He knows this place, doesn't he? But which him, from which life? The one where it all began, he thinks, and his mind is filled with the sounds of slaughter, singing iron and screams, so that he must find a cave to sleep in until his head is quiet. Then he continues on, because he cannot stop, or he risks her finding him once more.

His days are marked by the meals he eats in the evenings; by his estimate, he has had twenty when he reaches the remnants of the kingdom. It is apparent that it was a prosperous place: the stone that makes the walls is finely sculpted, the roads are paved, and a grand building towers in the distance. But it is ruined, the houses and stalls torn to shreds, the ground stained with blood and soot. Everywhere he looks, there are bodies, all with the same look of surprise and fear upon their faces, though, as he drags himself farther in — to find a survivor, he tells himself, but his true purpose is to take anything that will help him survive in the wild — there are weapons alongside men and women with leather armor. He kneels next to one to check, releasing a low breath when the woman's rotting jaw snaps off in his palm. Magic is ripe in the air; is it theirs?
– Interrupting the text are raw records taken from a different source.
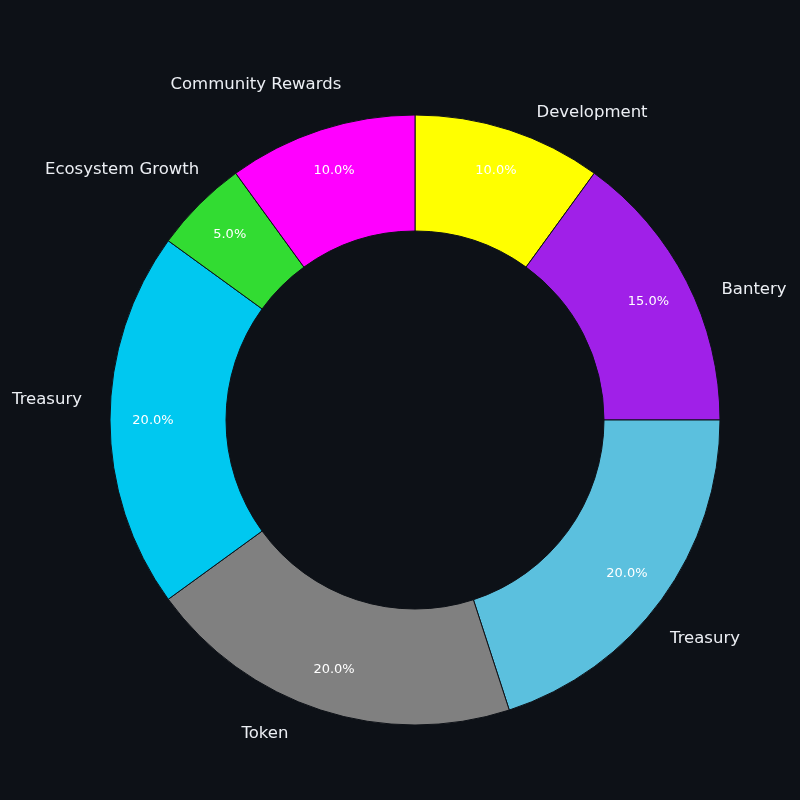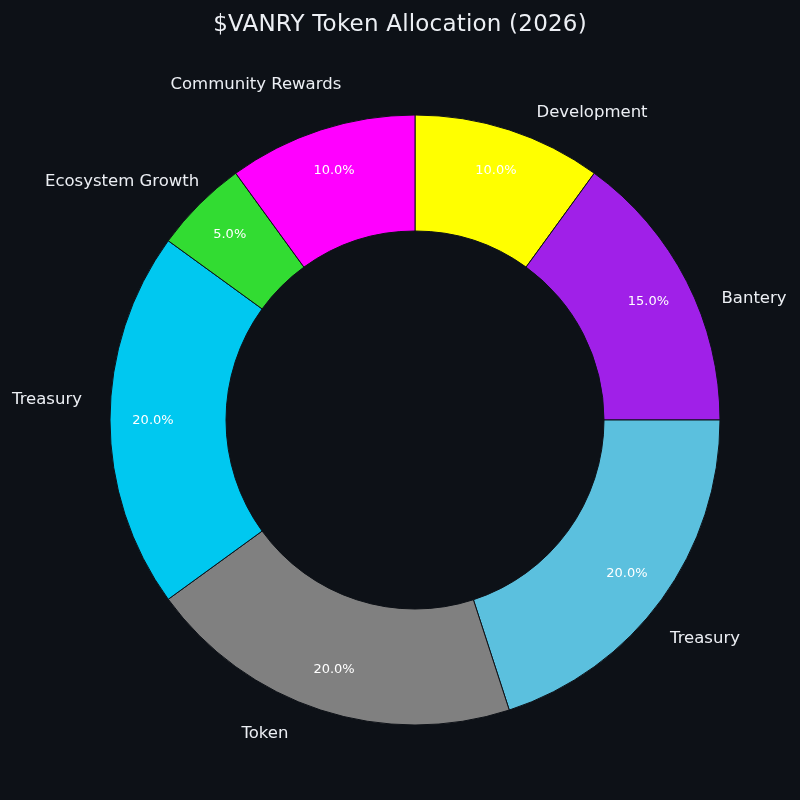--- a/index.html
+++ b/index.html
@@ -57,7 +57,6 @@
 
 <div id="chart-root">
 
-  <div id="chart-title">$VANRY Token Allocation (2026)</div>
 
   <svg id="donut" width="800" height="800">
     <g id="slices-group">

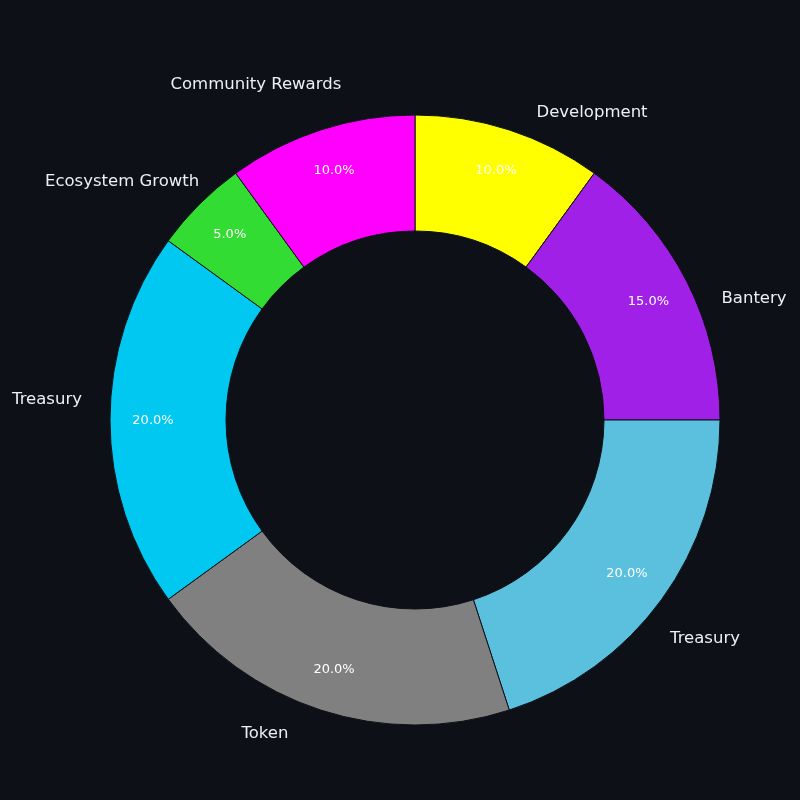--- a/index.html
+++ b/index.html
@@ -85,7 +85,7 @@
       <div class="cat-label" style="left: 670px; top: 627.5px;">Treasury</div>
       <div class="cat-label" style="left: 241.5px; top: 722.5px;">Token</div>
       <div class="cat-label" style="left: 12px; top: 388.5px;">Treasury</div>
-      <div class="cat-label" style="left: 45px; top: 171px;">Ecosystem Growth</div>
+      <div class="cat-label" style="left: 45px; top: 159px;">Ecosystem Growth</div>
       <div class="cat-label" style="left: 170.5px; top: 74px;">Community Rewards</div>
     </div>
 

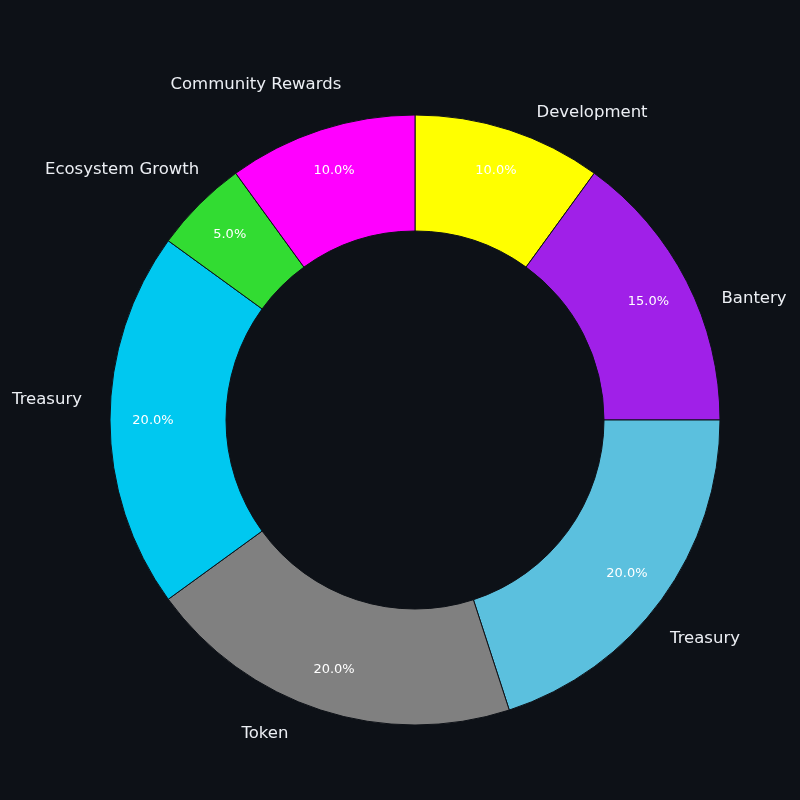--- a/index.html
+++ b/index.html
@@ -81,7 +81,7 @@
 
   <div id="cat-labels">
       <div class="cat-label" style="left: 536.5px; top: 102px;">Development</div>
-      <div class="cat-label" style="left: 721.5px; top: 288px;">Bantery</div>
+      <div class="cat-label" style="left: 721.5px; top: 279px;">Bantery</div>
       <div class="cat-label" style="left: 670px; top: 627.5px;">Treasury</div>
       <div class="cat-label" style="left: 241.5px; top: 722.5px;">Token</div>
       <div class="cat-label" style="left: 12px; top: 388.5px;">Treasury</div>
Two things are clear to him as he rests in the broken square: they had fought.

And they had lost.

He drops the jaw back onto the corpse as he stands, wiping his hands on his trousers. More than likely, there is nothing here and he is simply wasting his time, yet . . . His eyes lift to the gates ahead, which before they were ripped down had blocked the road from the city to what is either a palace or a temple. There could be something of value within, whether it be supplies or an artefact of some kind, one capable of breaking curses; or he is not the same person he used to be, the one who would have refused to steal from the dead. Blood from the steps peels in rust-like flakes as he climbs, scuffing away under his boots, but there is more beneath and he holds his breath at the rich-iron scent. At the top is a landing, where giant piles of ash and crumbling wood rest. He inspects one, unsurprised by the fragments of bone within — why were these the only ones burned? — before shouldering through the splintered doors.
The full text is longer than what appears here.